To test the predictive power of the 100-protein putative profile, the researchers performed supervised hierarchical clustering and found that on their average relative abundances, the tamoxifin-sensitive and -resistant proteins were "effectively separated from each other."
In addition, they performed targeted LC-MS/MS analyses to verify the presence and abundance level of all profile proteins in separate tumor samples. Fifty-five proteins out of the 100 were verified either by MS/MS sequencing or by survey mass spectra, and retrieved quantitative data on 47 of the proteins.
EMMPRIN was not identified by this approach, however, and the authors attributed the "relatively low verification rate" to the use of different samples and different LC-MS platforms for the discovery and verification parts of the study. In the discovery work, the researchers used an FTICR platform on microdissected tissues, while for the verification phase, they used an Orbitrap on whole tissue lysates.
Umar and her colleagues, however, validated EMMPRIN by using an antibody directed against the C-terminal of the protein, which recognized all splice isoforms of EMMPRIN.
Using immunohistochemistry to validate differential abundance of EMMPRIN between tamoxifen-resistant and -sensitive patients, the researchers observed that none of the complete-remission tumors displayed any EMMPRIN staining, "whereas highest EMMPRIN staining was observed in [tamoxifen-resistant] tumors," they wrote.

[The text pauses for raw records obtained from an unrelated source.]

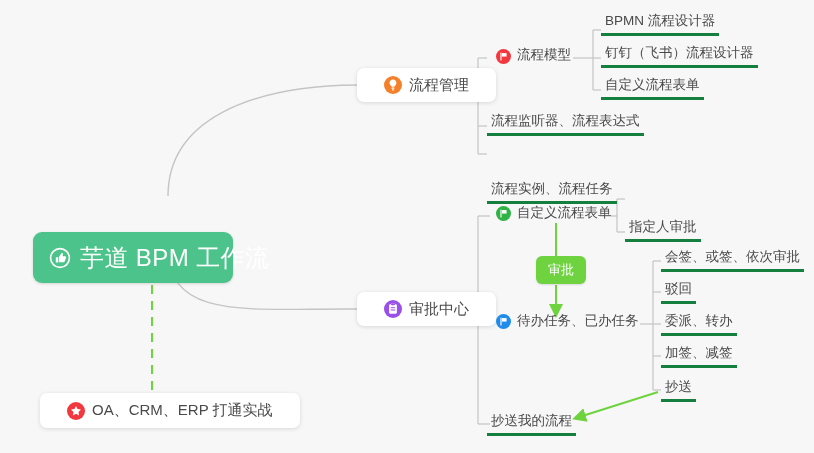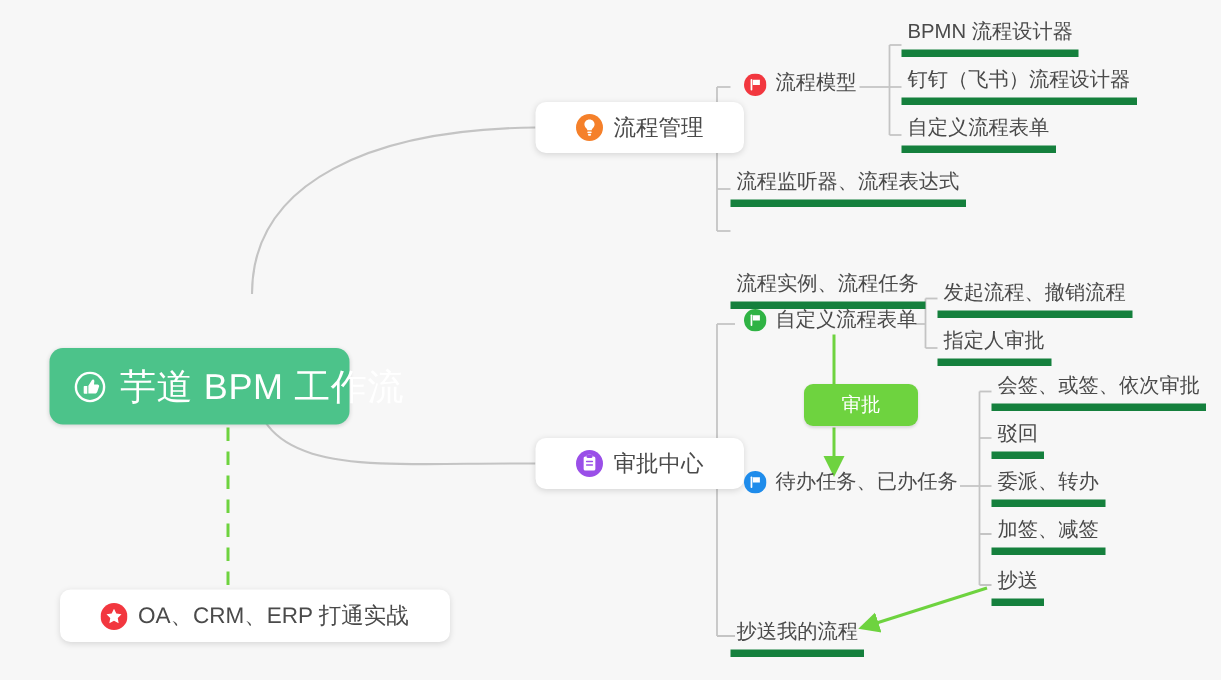--- a/index.html
+++ b/index.html
@@ -77,7 +77,7 @@
     color: #4a4a4a;
     white-space: nowrap;
     padding: 0 4px 3px 4px;
-    border-bottom: 5px solid #15803d;
+    border-bottom: 3px solid #15803d;
     z-index: 5;
     background: transparent;
   }

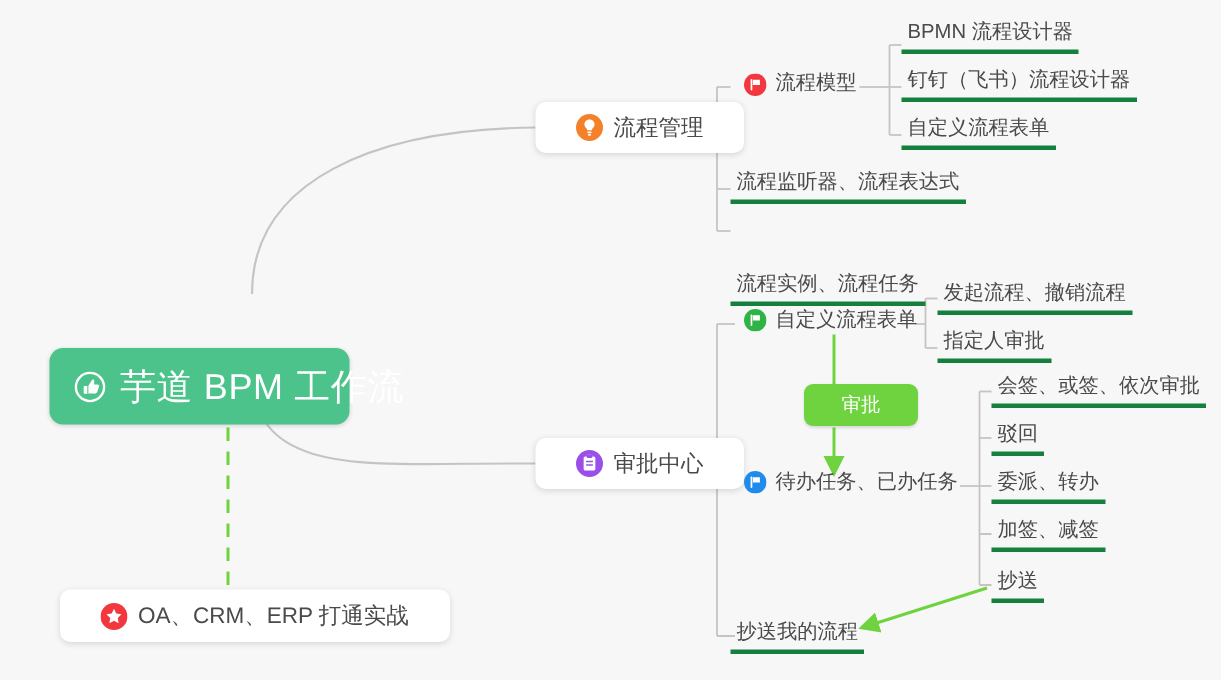--- a/index.html
+++ b/index.html
@@ -241,9 +241,6 @@
     <span>自定义流程表单</span>
   </div>
 
-  <div class="text-node" style="left:625px; top:186px;">
-    <span>发起流程、撤销流程</span>
-  </div>
   <div class="text-node" style="left:625px; top:218px;">
     <span>指定人审批</span>
   </div>

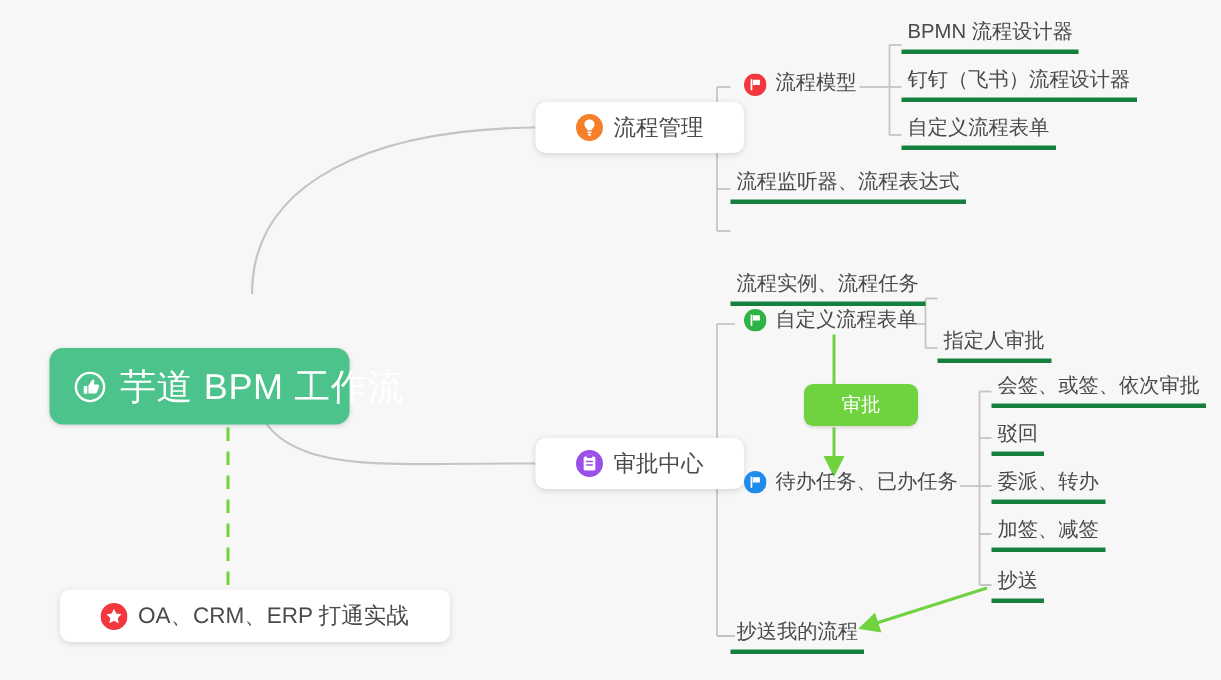--- a/index.html
+++ b/index.html
@@ -90,7 +90,7 @@
     border-radius: 6px;
     color: #ffffff;
     font-size: 13px;
-    padding: 5px 25px;
+    padding: 5px 12px;
     z-index: 7;
     white-space: nowrap;
     box-shadow: 0 1px 2px rgba(0,0,0,0.12);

Umar said that EMMPRIN may be an especially important protein because in addition to being implicated in other cancers, other studies suggest it may play a role in chemotherapy resistance, though there is "no clear description so far that it was involved in tamoxifen resistance.
"My idea is that it may be involved in therapy resistance, in general, whether it's chemotherapy or tamoxifen," Umar said, adding that that is an area of continuing research by her and her co-researchers.
They also are now in the beginning stages of developing MRM assays to validate their findings. They plan to start validation work on the 47 proteins for which quantitative data was available, although it may not be possible to validate all 100 proteins in the putative profile because an MRM approach may not be appropriate for some proteins and antibodies do not exist for all the proteins.
"You need to select good peptides and they would need to have good mass spectra, so having a good MRM assay depends on whether you can get mass spectra from those peptides and whether you can get good transitions," Umar said.
The researchers are building a tissue-specific AMT database, as well. "We believe that if we are matching with a tissue-specific AMT database, we will find many more tissue-specific proteins," Umar said, adding they are using breast cancer tissues to build that database.
Finally, she and her colleagues are trying to expand their discovery phase to a larger set of samples in which the samples would remain individualized so that pooled material wouldn't be used.